Enfin, dans un contexte de cinquième vague en France due au variant Delta et d’une incertitude relative aux caractéristiques du nouveau variant préoccupant Omicron, “vacciner les enfants pourrait potentiellement réduire l’impact de vagues ultérieures en réduisant la circulation du virus dans la population générale“ indique l’agence en s’appuyant notamment sur les modélisations de l’Institut Pasteur, Un tel effet dépendrait cependant du maintien de l’efficacité des vaccins sur la durée contre le variant Omicron, et de l’adhésion à la vaccination chez les parents.

Quelles modalités ?

Des centres de vaccination adaptés

“Nous démarrerons la vaccination des enfants dans les centres adaptés pour les enfants“, a précisé Olivier Véran. Certains centres de vaccination ont d’ores et déjà ouvert des unités dédiées aux enfants, voire  des centres de vaccination entièrement dédiés aux 5-11 ans ont ouverts, par exemple à Tours. Plus généralement cette vaccination se fera, comme c’est déjà le cas depuis le 15 décembre, dans :

  • des établissements de santé et les services spécialisés : CHU, hôpitaux pédiatriques, établissements spécialisés, centres d’accueil moyens et longs séjours, établissements accompagnant des enfants en situation de handicap…
  • des espaces pédiatriques dédiés de certains centres de vaccination ;
  • les cabinets de médecins de ville, comme l’a précisé le ministre de la Santé.

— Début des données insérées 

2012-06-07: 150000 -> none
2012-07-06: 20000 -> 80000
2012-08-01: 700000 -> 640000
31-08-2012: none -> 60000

A ce jour, 350 centres de vaccination ont été ouverts, mais ce chiffre devrait être élargi d’ici la fin du mois. La vaccination peut aussi se faire en ville, chez les pédiatres ou médecins généralistes. La liste de ces centres est disponible sur sante.fr.

Un entretien médical pré-vaccinal se déroulera systématiquement sur le lieu de vaccination. Le médecin vérifiera l’éligibilité de l’enfant à la vaccination. La vaccination des enfants doit par ailleurs être précédée par la réalisation d’un TROD, un test sérologique rapide (en l’absence d’antécédent connu et documenté de Covid-19) afin de limiter l’administration du vaccin à une seule dose en cas de test positif, indique la HAS.

Un dosage plus faible que pour les adultes

Du fait de son efficacité vaccinale contre les variants majoritaires circulant actuellement et de son profil de tolérance satisfaisant, la HAS estime que le vaccin COMIRNATY® du groupe Pfizer, peut être utilisé à partir de l’âge de 5 ans. Il est “trois fois inférieur au dosage utilisé chez les adultes“, puisqu’il contient “10 microgrammes d’antigènes alors que le vaccin qui est utilisé chez l’adulte en contient 30″a souligné sur franceinfo le pédiatre Daniel Floret.

Le schéma de vaccination complet proposé pour les 5-11 ans, est de 2 doses de vaccins espacées de trois semaines.  Au vu des premières données indiquant une perte d’efficacité vaccinale au cours du temps contre le variant Omicron et les données limitées en faveur d’un espacement de l’intervalle entre les deux doses, la HAS recommande que le délai entre ces doses soit en effet espacé de 21 jours. La vaccination des enfants doit être précédée par la réalisation d’un TROD sérologique (en l’absence d’antécédent connu et documenté de Covid-19) afin de limiter l’administration du vaccin à une seule dose en cas de test positif.